The agitator is a machine that can force the convection and even mixing of liquid and gaseous media. This machine is widely used in life. The output of the agitator is the most important substance affecting the effect of the agitator, but the output of the agitator is also affected by many factors.
The power P of the agitator to the liquid is calculated by the following formula: P = Kd5N3p where K is the power level, which is a function of the stirring Reynolds number Rej (Rej = d2Nρ / μ); d and N are the diameters of the agitator respectively And rotation speed; ρ and μ are the density and viscosity of the mixture, respectively. For agitator and agitation tank of a certain geometry, the functional relationship between K and Rej can be determined experimentally, and the functional relationship is plotted as a curve, called the power curve.
The basic calculation method of stirring power: theoretically, although the stirring power can be divided into two aspects: the agitator power and the stirring work power, in practice, only the agitator power is generally considered or mainly considered, and it is difficult to accurately calculate the stirring power.
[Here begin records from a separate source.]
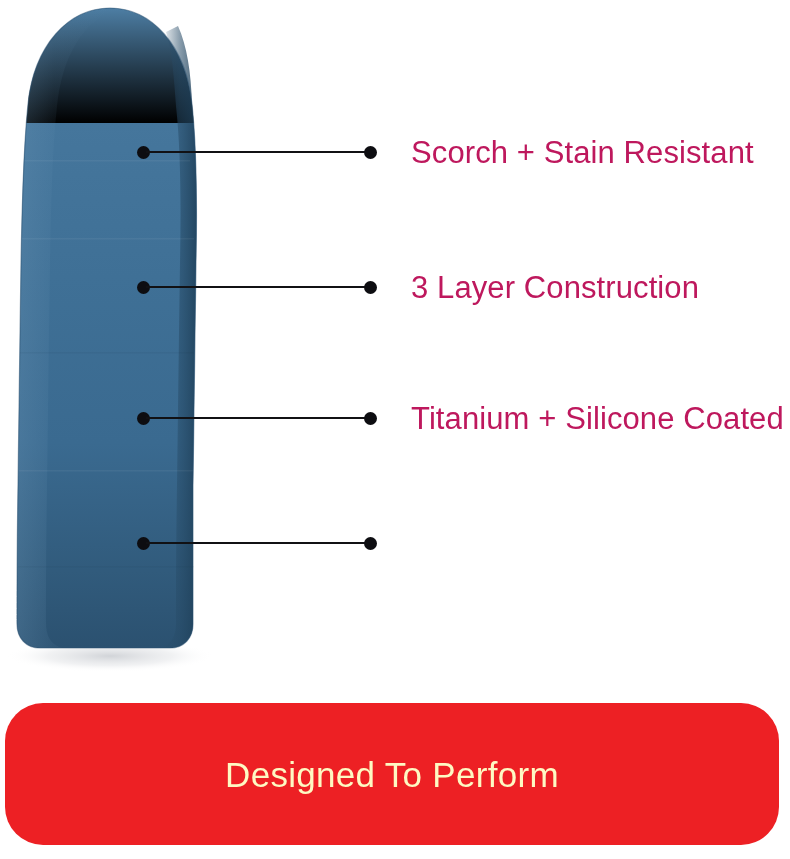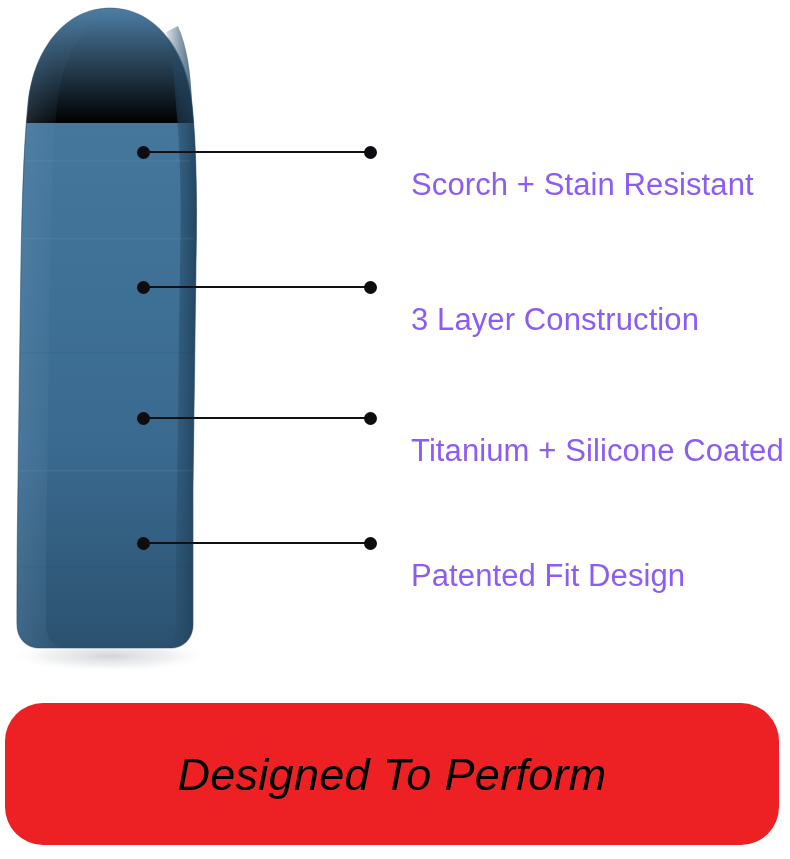"Scorch + Stain Resistant" .feature-label { color: #8b5cf6 -> #be185d; margin-top: 32px -> none }
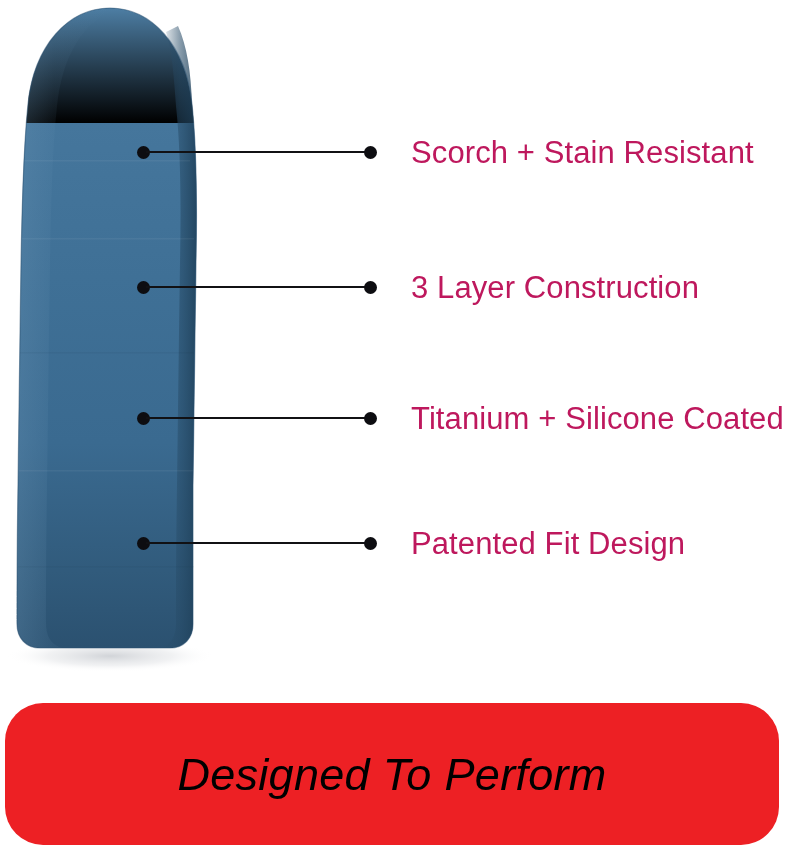"Patented Fit Design" div.feature-label { html: <div>Patented Fit Design</div> -> none }
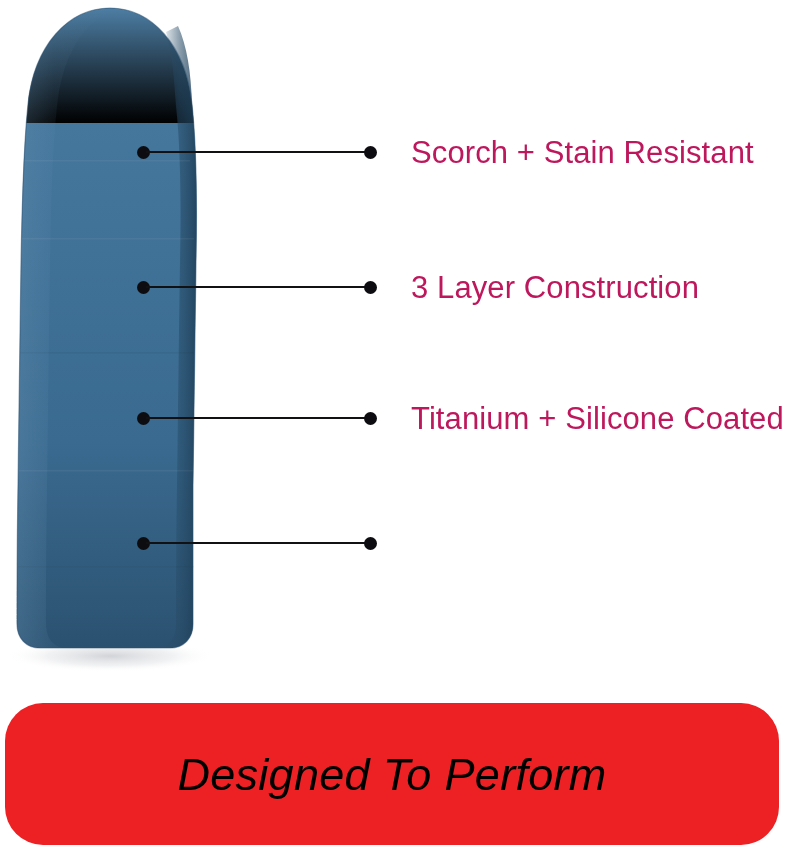"Designed To Perform" .banner-text { color: #000000 -> #fef9c3; font-size: 45px -> 35px; font-style: italic -> none }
The measurement is generally performed by setting the rotation speed of the agitator to achieve the required agitation work power. Starting from the concept of agitator power, the main factors affecting the stirring power are as follows.
1 Structure and operating parameters of the agitator, such as the type of the agitator, the diameter and width of the blade, the inclination of the blade, the number of blades, the rotation speed of the agitator, and the like.
2 The structural parameters of the agitation tank, such as the inner diameter and height of the agitation tank, the presence or absence of baffles or guide tubes, the width and number of baffles, and the diameter of the draft tube.
3 The physical properties of the stirring medium, such as the density of each medium, the viscosity of the liquid medium, the size of the solid particles, the aeration rate of the gaseous medium, and the like. It can be seen from the above analysis that the factors affecting the stirring power are very complicated, and it is generally difficult to obtain the calculation formula of the stirring power directly by the theoretical analysis method. Therefore, with the help of experimental methods and theoretical analysis, it is the only way to find the formula for calculating the stirring power.
The dimensionless relationship (11-14) can be obtained from the Navier-Stokes equation of fluid mechanics and expressed as a dimensionless form. Np=P/ρN?dj5=f(Re,Fr) where Np--power number; Fr--Frude number, Fr=N?dj/g; P--stirring power, W. In equation (11-14), the Reynolds number reflects the ratio of fluid inertial force to viscous force, while the Froude number reflects the ratio of fluid inertial force to gravity.
Experiments have shown that the Fr number has no effect on the stirring power except for the transition state of Re>300. Even in the transition state of Re>300, the Fr number has little effect on most of the stirring blades. Therefore, in engineering, the power factor is directly expressed as a function of the Reynolds number, regardless of the influence of the Froude number.
Since only the agitator speed, blade diameter, fluid density and viscosity are included in the Reynolds number, many other factors mentioned above must be set in the experiment, and then the power level and Reynolds number are measured. relationship. It can be seen that the relationship curve or equation of all the power quantities obtained from the experiment and the Reynolds number can only be used within a certain condition range. The most obvious is that for different paddle types, the relationship between the power factor and the Reynolds number is different, and their Np-Re relationship curves will be different.